EU NÃO SEI NAVEGAR, MERDA!
A assinatura é apenas um rabisco ilegível. Ulysses sorri e, pela primeira vez, parece descontrair-se. Ao mesmo tempo, a voz torna-se mais audível, embora ainda não se compreendam as palavras. Ulysses entra no quarto, sem fechar a porta. Sentada na cama, embrulhada num lençol, completamente imóvel e absorta, como se estivesse drogada ou em êxtase, uma mulher declama um poema. Ulysses aproxima-se e as palavras tornam-se compreensiveis.
DECLAMADORA
- O Tejo é mais belo que o rio que corre pela minha aldeia,
Mas o Tejo não é mais belo que o rio que corre pela minha aldeia
Porque o Tejo não é o rio que corre pela minha aldeia.
A Declamadora faz uma pausa, como se tentasse lembrar-se do resto do poema. Fica calada algum tempo e, de repente, ri. Corta para Ulysses, olhando a Declamadora, não só espantado, mas também fascinado. Corta para a Declamadora, que pára de rir e continua o poema.
DECLAMADORA
- Ninguém nunca pensou no que há para além
Do rio da minha aldeia.
O Rio da minha aldeia não faz pensar em nada.

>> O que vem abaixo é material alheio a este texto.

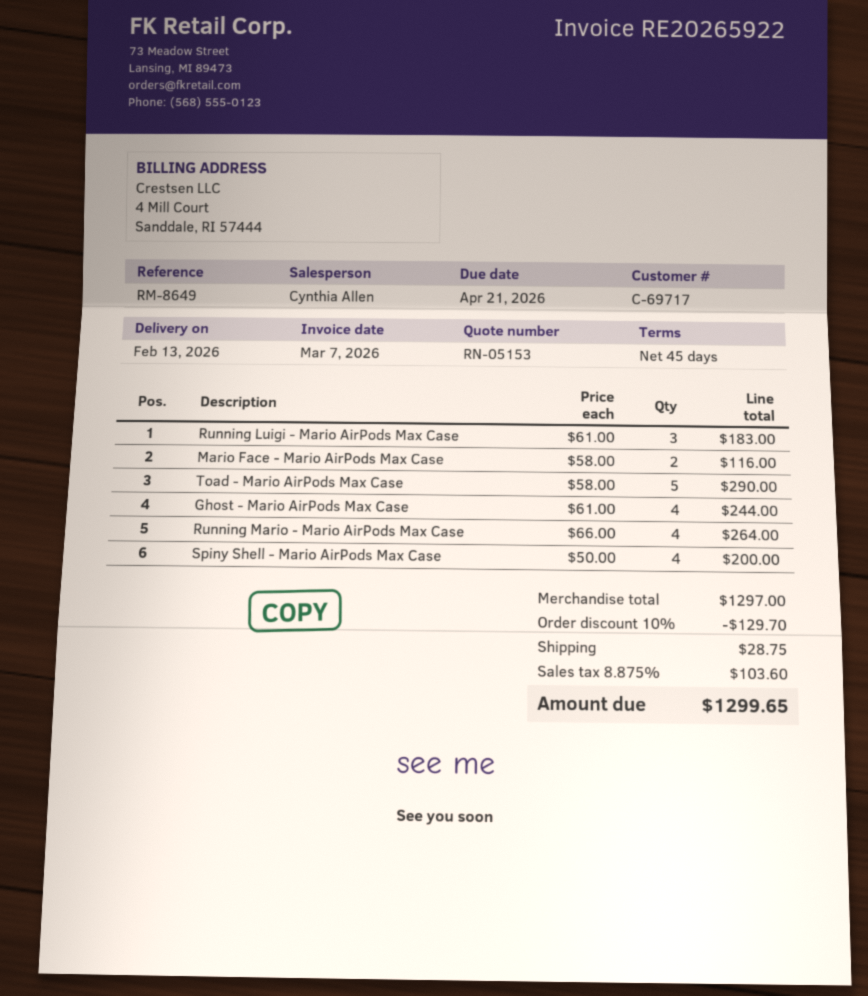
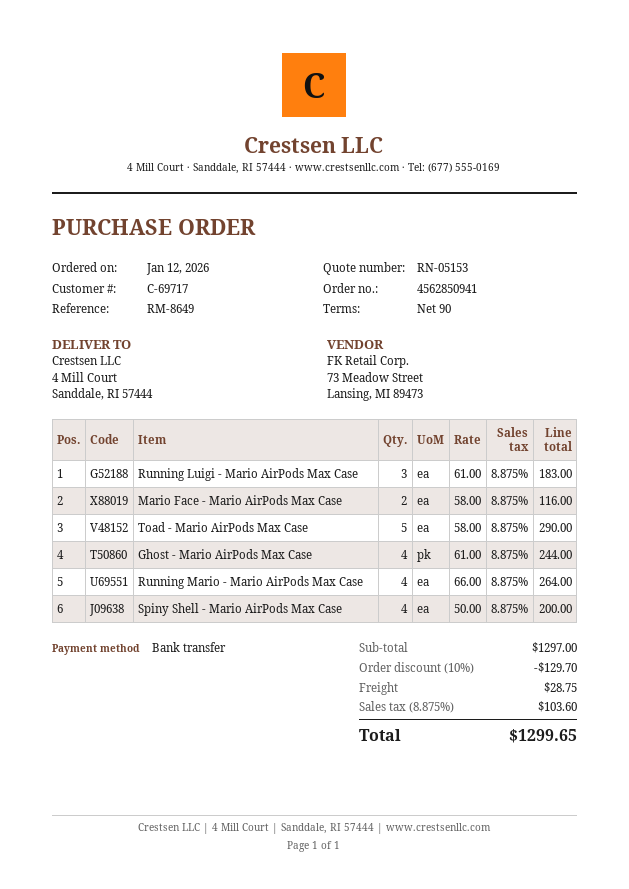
payment terms: 45 days -> 90 days

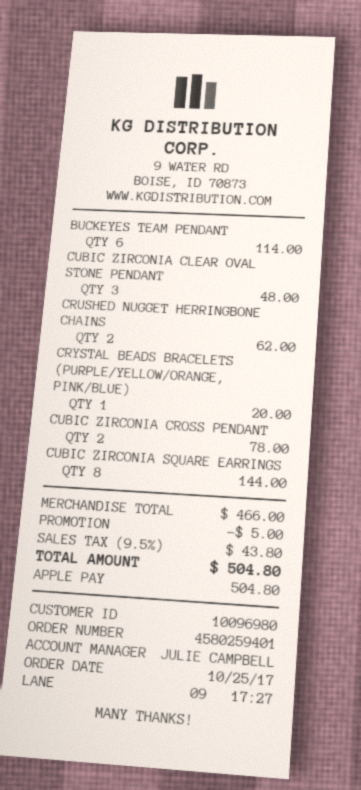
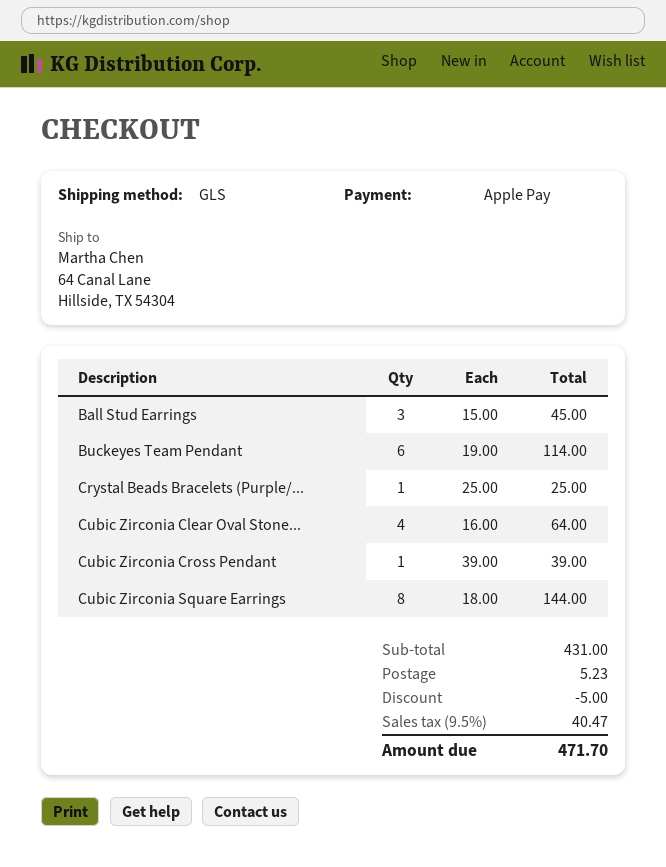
CUBIC ZIRCONIA CLEAR OVAL STONE PENDANT: 3 for 48.00 -> 4 for 64.00
CRUSHED NUGGET HERRINGBONE CHAINS: 2 for 62.00 -> none
CRYSTAL BEADS BRACELETS (PURPLE/YELLOW/ORANGE, PINK/BLUE): 1 for 20.00 -> 1 for 25.00
CUBIC ZIRCONIA CROSS PENDANT: 2 for 78.00 -> 1 for 39.00
Ball Stud Earrings: none -> 3 for 45.00
subtotal: 466.00 -> 431.00
shipping: none -> 5.23
tax: 9.5% = 43.80 -> 9.5% = 40.47
total: 504.80 -> 471.70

Quem está ao pé dele, está só ao pé dele.(1)
Como que exausta pelo esforço, a Declamadora cala-se e deixa-se cair na cama. O lençol abre e vê-se que está nua. Ulysses aproxima-se, mas a Declamadora não o olha, nem se mexe. Ulysses ajeita-lhe o lençol sobre o corpo e olha o quarto. Numa das paredes, portas de vidro, fechadas, deixam ver uma varanda, lá fora. Ulysses começa andando. Ao passar pelo espelho, Ulysses pára e lê, mais uma vez, as palavras escritas e, vagarosamente, dirige-se para as portas de vidro.